Pope Francis to meet with President Obama on Thursday
(Vatican Radio) US President Barack Obama’s trip to Rome on March 27 will be his first
audience with Pope Francis.
It will be the second time that President Barack
Obama has been received at the Vatican, after an audience with Pope Benedict XVI on
July 10, 2009.
Barack Obama is the ninth US President to make an official
visit to the Vatican. The first, Woodrow Wilson, received by Pope Benedict XV after
the end of the First World War.
The next audience for a sitting president
came thirty years later, when Blessed Pope John XXIII, received President Dwight Eisenhower
in 1959. John Fitzgerald Kennedy, the first (and thus far, only) Catholic president,
met with Pope Paul VI in 1963. Paul VI later received three other Presidents, meeting
twice each with both Lyndon Johnson and Richard Nixon, and once with Gerald Ford.

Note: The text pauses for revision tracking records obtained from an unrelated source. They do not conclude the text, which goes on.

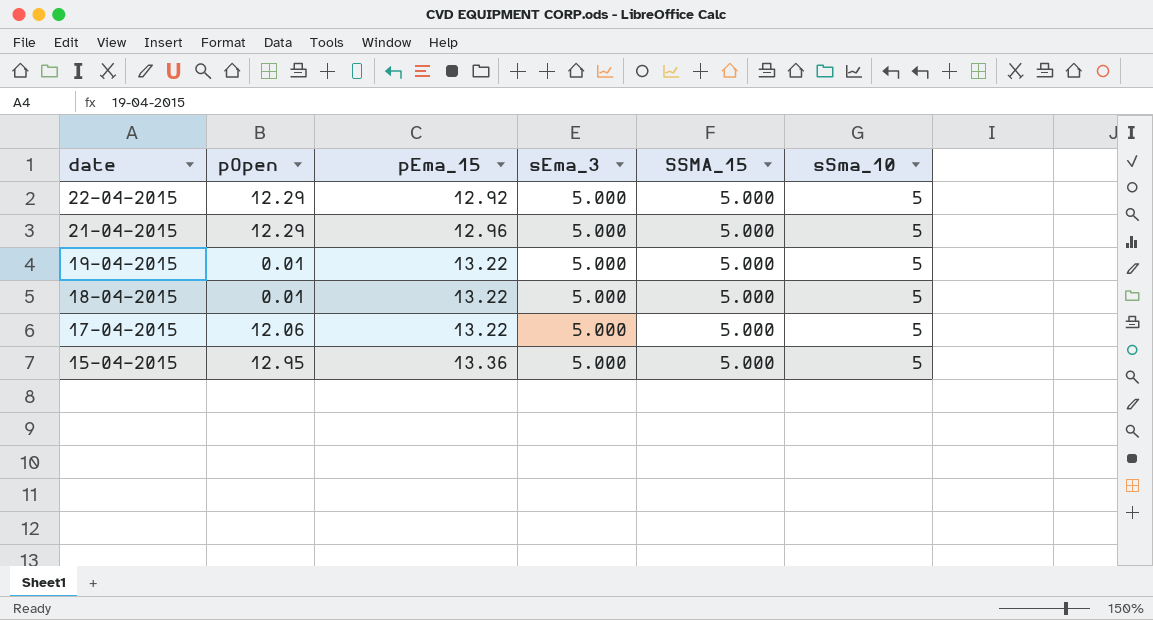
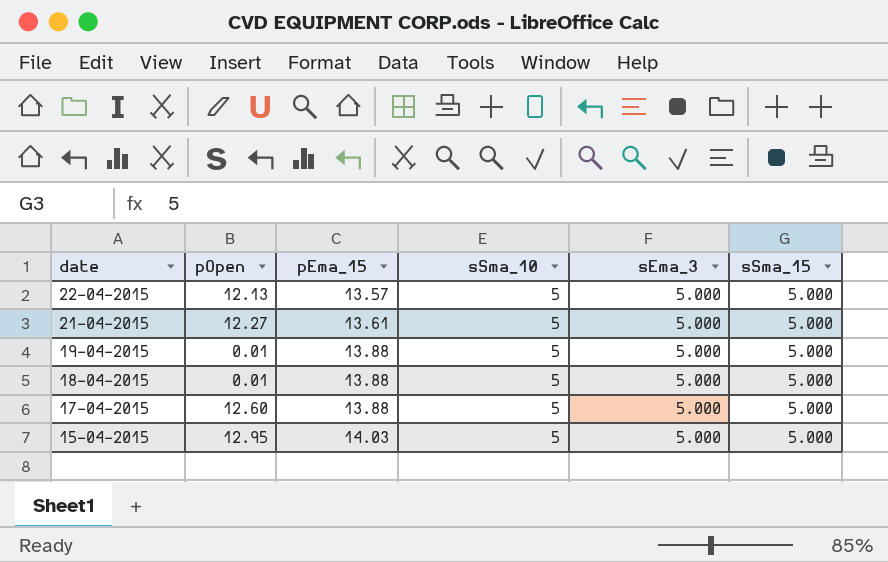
column sSma_10 | position: 6 -> 4
column name: SSMA_15 -> sSma_15
22-04-2015 | pOpen: 12.29 -> 12.13
22-04-2015 | pEma_15: 12.92 -> 13.57
21-04-2015 | pOpen: 12.29 -> 12.27
21-04-2015 | pEma_15: 12.96 -> 13.61
19-04-2015 | pEma_15: 13.22 -> 13.88
18-04-2015 | pEma_15: 13.22 -> 13.88
17-04-2015 | pOpen: 12.06 -> 12.60
17-04-2015 | pEma_15: 13.22 -> 13.88
15-04-2015 | pEma_15: 13.36 -> 14.03

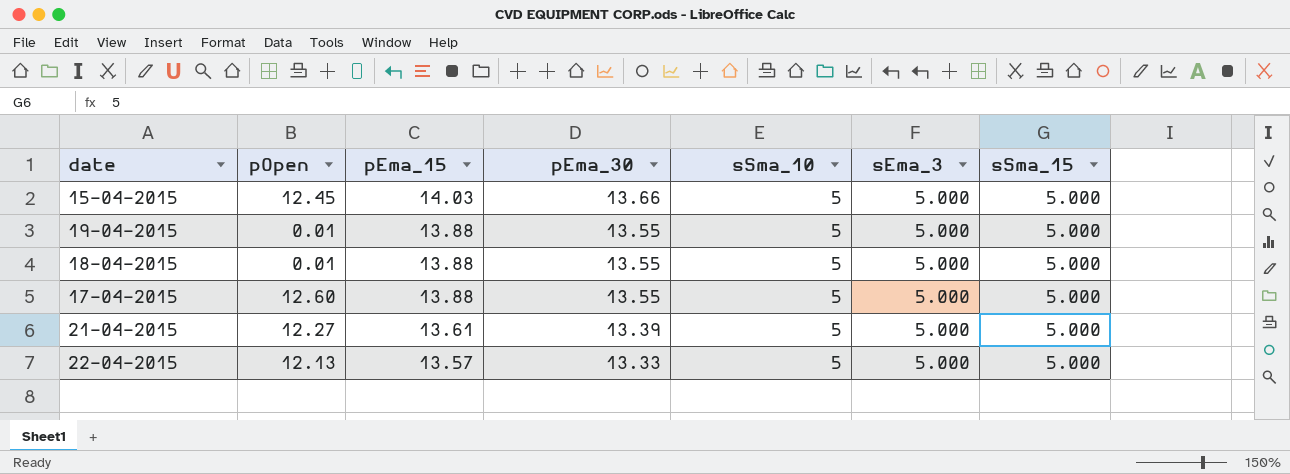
row order: date descending -> pEma_15 descending
column pEma_30 | position: none -> 4
15-04-2015 | pOpen: 12.95 -> 12.45

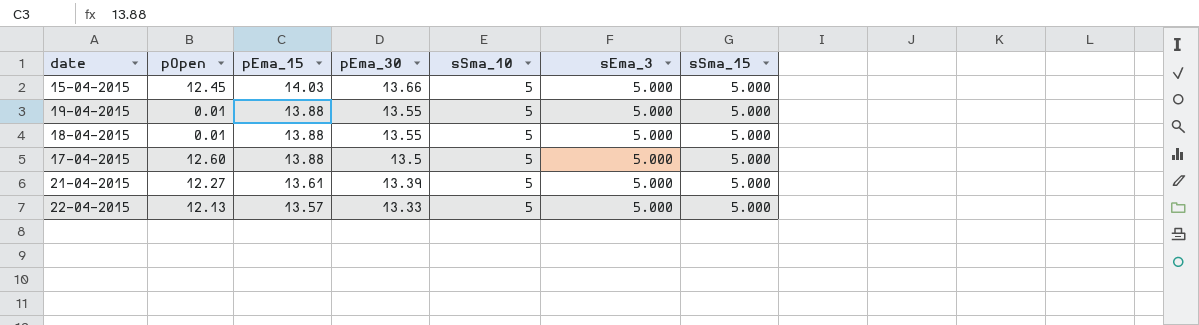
17-04-2015 | pEma_30: 13.55 -> 13.5

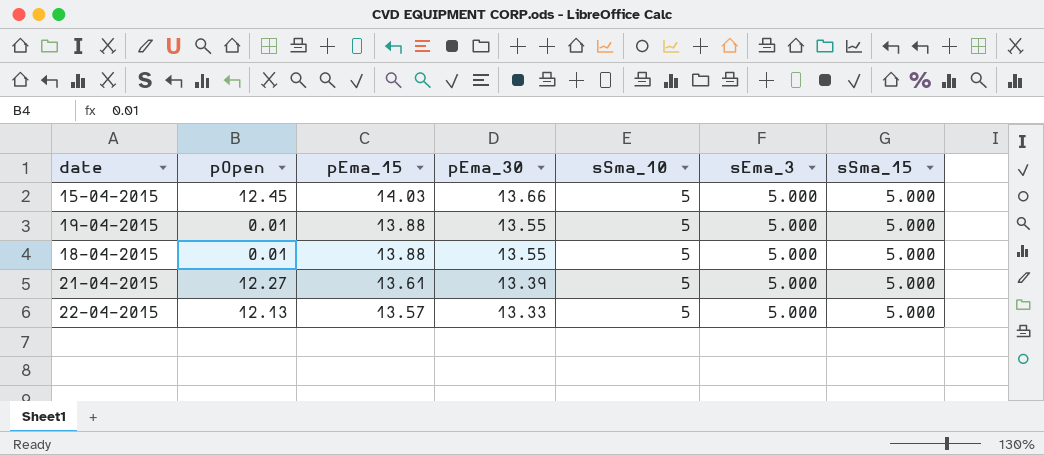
row 17-04-2015: 12.60 | 13.88 | 13.5 | 5 | 5.000 | 5.000 -> none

The visit of Blessed John Paul II to Washington in 1979, when he met Jimmy
Carter, was the first visit of a Pope to the White House. It was also the first of
many meetings with American Presidents during his long pontificate. During the presidency
of Ronald Reagan, diplomatic relations between the Holy See and the United States
were established at the highest level. George Bush, Sr, met twice with Pope John Paul,
both times at the Vatican. President Bill Clinton welcomed Pope John Paul to the United
States three times, and travelled once to the Vatican.
George W. Bush became
the first President to meet two different Popes while in office, meeting three times
each with Pope John Paul II and Pope Benedict XVI. He is thus far the only President
to be received by a Pope at the summer papal residence of Castel Gandalfo (in 2001).
As President, George W. Bush attended the funeral of Blessed John Paul II,
along with former Presidents George H. W. Bush and Bill Clinton; both Cardinal Joseph
Ratzinger and Cardinal Jorge Bergoglio (later Pope Benedict XVI and Pope Francis),
were, of course, also present.
President Obama’s first meeting with a Pope
occurred in he visited Rome in 2009. His audience with Pope Francis will take place
in the context of a complex phase of the administration's relations with the Church
of the United States, marked, in particular, by controversy on the implementation
of health care reform (the “Patient Protection and Affordable Care Act,” commonly
known as “Obamacare”) having to do with rules on mandatory health care coverage of
sterilization, contraception, and abortion; and on other issues at the centre of public
debate in the United States, such as the legalization of homosexual marriages.